■ **Problem statement**
Lift out, unaltered, the lines of the material below between the line holding "Y. Kolpinsky ." and the line holding "The Two Gentlemen", counting both.

■ **Records for the exercise**
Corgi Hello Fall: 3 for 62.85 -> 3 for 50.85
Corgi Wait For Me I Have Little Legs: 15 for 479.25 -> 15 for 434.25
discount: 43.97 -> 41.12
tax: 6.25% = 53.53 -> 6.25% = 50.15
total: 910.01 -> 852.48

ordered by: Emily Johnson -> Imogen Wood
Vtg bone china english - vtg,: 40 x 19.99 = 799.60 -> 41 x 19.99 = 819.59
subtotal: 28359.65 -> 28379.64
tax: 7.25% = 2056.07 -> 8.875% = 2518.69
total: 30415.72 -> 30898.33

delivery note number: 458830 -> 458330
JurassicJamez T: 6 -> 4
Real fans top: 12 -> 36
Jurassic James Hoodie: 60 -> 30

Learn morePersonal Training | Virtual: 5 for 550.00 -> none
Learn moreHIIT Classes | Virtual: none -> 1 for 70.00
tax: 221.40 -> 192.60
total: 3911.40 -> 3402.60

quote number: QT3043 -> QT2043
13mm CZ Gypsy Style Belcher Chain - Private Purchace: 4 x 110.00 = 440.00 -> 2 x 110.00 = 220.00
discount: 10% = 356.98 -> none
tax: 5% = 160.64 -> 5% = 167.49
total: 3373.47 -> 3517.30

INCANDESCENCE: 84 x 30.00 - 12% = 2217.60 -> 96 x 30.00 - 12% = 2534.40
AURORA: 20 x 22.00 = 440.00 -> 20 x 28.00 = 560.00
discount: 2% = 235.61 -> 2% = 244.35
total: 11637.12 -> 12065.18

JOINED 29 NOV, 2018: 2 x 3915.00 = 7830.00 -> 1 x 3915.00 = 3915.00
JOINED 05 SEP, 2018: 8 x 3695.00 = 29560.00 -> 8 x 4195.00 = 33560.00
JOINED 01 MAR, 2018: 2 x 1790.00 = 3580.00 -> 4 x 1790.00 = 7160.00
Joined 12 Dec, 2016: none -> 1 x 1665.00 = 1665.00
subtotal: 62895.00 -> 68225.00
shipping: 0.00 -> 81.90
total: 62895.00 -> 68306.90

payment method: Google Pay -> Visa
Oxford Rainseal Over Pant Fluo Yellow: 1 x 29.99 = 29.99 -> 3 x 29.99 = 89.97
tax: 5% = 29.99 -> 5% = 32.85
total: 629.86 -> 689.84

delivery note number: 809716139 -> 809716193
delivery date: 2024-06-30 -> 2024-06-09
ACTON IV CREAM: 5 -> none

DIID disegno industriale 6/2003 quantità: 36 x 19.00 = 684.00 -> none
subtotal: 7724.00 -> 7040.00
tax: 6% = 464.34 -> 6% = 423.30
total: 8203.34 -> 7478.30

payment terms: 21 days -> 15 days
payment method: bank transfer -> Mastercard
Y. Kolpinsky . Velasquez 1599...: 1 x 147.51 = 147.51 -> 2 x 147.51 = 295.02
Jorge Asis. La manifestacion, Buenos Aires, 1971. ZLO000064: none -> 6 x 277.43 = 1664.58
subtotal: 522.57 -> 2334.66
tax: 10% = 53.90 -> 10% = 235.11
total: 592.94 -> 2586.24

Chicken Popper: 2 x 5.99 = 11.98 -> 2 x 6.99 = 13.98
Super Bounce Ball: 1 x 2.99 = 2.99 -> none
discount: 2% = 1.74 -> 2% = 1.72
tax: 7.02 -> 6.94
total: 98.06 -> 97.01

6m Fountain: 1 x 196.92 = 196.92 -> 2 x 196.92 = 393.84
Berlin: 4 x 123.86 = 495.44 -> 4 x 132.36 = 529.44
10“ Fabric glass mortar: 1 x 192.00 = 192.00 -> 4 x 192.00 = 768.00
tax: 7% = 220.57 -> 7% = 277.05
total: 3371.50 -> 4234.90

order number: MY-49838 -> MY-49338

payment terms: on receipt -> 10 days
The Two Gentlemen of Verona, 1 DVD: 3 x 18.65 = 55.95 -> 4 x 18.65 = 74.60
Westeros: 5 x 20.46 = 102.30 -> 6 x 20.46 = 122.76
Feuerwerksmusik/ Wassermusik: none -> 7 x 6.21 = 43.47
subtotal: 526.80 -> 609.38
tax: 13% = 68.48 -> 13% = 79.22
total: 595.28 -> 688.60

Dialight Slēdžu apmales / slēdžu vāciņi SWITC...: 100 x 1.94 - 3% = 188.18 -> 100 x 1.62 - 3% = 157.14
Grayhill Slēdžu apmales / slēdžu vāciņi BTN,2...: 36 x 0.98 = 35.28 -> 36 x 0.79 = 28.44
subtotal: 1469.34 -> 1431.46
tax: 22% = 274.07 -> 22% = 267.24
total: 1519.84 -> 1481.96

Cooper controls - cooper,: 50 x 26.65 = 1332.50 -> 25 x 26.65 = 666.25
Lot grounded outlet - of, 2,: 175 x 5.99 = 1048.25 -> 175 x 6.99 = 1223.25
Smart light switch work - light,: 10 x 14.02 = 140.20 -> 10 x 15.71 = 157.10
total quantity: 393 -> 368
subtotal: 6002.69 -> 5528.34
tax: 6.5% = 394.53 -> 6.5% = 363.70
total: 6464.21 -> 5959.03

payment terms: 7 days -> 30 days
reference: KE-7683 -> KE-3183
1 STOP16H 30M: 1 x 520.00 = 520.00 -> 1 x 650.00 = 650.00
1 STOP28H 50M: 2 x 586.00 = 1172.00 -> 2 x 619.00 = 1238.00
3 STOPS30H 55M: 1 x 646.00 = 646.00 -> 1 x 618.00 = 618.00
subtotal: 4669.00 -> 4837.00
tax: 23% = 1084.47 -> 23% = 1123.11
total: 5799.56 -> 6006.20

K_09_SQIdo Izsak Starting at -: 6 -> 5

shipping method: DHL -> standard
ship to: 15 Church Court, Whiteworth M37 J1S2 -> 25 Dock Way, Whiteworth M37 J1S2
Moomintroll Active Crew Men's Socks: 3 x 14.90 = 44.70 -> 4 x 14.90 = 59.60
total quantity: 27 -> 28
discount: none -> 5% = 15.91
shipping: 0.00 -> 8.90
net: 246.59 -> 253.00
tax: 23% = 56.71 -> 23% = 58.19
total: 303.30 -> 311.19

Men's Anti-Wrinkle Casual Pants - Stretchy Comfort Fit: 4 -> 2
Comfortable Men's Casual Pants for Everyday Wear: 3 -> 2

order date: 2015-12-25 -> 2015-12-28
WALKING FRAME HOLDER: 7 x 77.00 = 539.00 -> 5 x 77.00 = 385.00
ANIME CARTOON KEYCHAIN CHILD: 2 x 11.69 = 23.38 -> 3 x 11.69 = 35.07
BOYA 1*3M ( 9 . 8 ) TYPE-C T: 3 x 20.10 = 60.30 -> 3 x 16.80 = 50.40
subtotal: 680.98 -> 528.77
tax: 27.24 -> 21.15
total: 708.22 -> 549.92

■ **Exercise answer**
Y. Kolpinsky . Velasquez 1599...: 1 x 147.51 = 147.51 -> 2 x 147.51 = 295.02
Jorge Asis. La manifestacion, Buenos Aires, 1971. ZLO000064: none -> 6 x 277.43 = 1664.58
subtotal: 522.57 -> 2334.66
tax: 10% = 53.90 -> 10% = 235.11
total: 592.94 -> 2586.24

Chicken Popper: 2 x 5.99 = 11.98 -> 2 x 6.99 = 13.98
Super Bounce Ball: 1 x 2.99 = 2.99 -> none
discount: 2% = 1.74 -> 2% = 1.72
tax: 7.02 -> 6.94
total: 98.06 -> 97.01

6m Fountain: 1 x 196.92 = 196.92 -> 2 x 196.92 = 393.84
Berlin: 4 x 123.86 = 495.44 -> 4 x 132.36 = 529.44
10“ Fabric glass mortar: 1 x 192.00 = 192.00 -> 4 x 192.00 = 768.00
tax: 7% = 220.57 -> 7% = 277.05
total: 3371.50 -> 4234.90

order number: MY-49838 -> MY-49338

payment terms: on receipt -> 10 days
The Two Gentlemen of Verona, 1 DVD: 3 x 18.65 = 55.95 -> 4 x 18.65 = 74.60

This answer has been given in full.